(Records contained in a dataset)
- Opening Delimiter -

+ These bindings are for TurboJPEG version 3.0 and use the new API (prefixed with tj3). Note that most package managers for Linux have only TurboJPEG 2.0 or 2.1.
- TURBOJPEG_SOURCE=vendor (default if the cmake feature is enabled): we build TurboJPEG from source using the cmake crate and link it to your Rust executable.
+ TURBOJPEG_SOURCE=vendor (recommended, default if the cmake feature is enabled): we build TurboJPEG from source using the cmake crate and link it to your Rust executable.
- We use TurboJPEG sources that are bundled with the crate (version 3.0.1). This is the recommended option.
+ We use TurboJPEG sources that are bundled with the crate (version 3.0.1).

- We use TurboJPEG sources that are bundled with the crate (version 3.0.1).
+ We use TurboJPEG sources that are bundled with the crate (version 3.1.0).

- Closing Delimiter -
- Opening Delimiter -

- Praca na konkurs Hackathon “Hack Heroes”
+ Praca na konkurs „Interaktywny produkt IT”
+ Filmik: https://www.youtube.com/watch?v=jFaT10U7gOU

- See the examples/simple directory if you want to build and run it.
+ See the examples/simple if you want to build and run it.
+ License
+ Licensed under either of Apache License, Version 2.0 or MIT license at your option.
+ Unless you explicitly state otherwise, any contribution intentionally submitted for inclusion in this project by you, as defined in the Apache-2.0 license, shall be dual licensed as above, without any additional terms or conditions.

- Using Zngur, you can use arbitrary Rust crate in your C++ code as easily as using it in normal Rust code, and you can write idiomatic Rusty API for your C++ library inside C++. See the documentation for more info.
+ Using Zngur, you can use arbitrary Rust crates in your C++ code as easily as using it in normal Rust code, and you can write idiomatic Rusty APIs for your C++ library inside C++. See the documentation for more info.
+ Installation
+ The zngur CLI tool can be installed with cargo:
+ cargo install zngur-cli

- Closing Delimiter -
- Opening Delimiter -

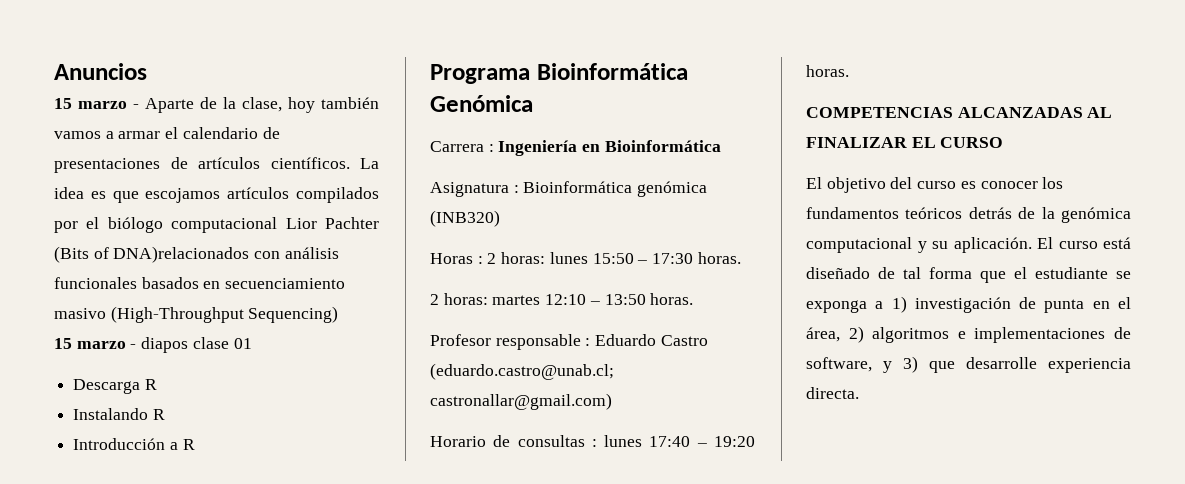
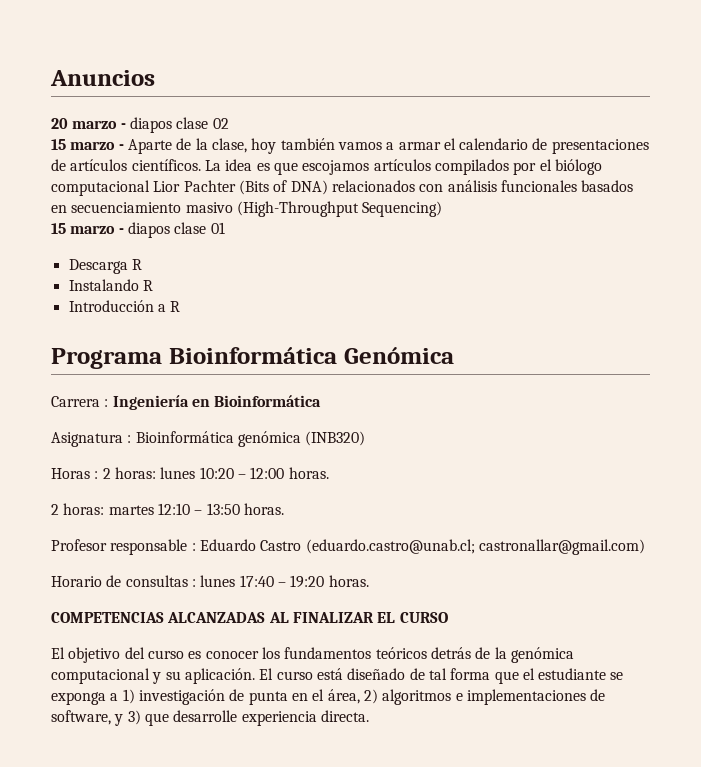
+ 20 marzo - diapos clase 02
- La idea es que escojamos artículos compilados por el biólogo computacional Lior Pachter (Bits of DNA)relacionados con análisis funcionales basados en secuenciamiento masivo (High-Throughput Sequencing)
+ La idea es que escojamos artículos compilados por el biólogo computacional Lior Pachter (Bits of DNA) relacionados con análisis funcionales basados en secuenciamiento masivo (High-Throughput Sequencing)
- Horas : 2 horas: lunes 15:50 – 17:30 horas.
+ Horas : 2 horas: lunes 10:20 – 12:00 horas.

- Closing Delimiter -

§ **PROBLEM REQUIREMENTS**:
Using the entries above, output exactly the lines between the line holding "2.0 or 2.1." and the line holding "crate (version 3.1.0).", end lines included, and nothing more.

§ **OUTPUT OF THE TASK**:
+ These bindings are for TurboJPEG version 3.0 and use the new API (prefixed with tj3). Note that most package managers for Linux have only TurboJPEG 2.0 or 2.1.
- TURBOJPEG_SOURCE=vendor (default if the cmake feature is enabled): we build TurboJPEG from source using the cmake crate and link it to your Rust executable.
+ TURBOJPEG_SOURCE=vendor (recommended, default if the cmake feature is enabled): we build TurboJPEG from source using the cmake crate and link it to your Rust executable.
- We use TurboJPEG sources that are bundled with the crate (version 3.0.1). This is the recommended option.
+ We use TurboJPEG sources that are bundled with the crate (version 3.0.1).

- We use TurboJPEG sources that are bundled with the crate (version 3.0.1).
+ We use TurboJPEG sources that are bundled with the crate (version 3.1.0).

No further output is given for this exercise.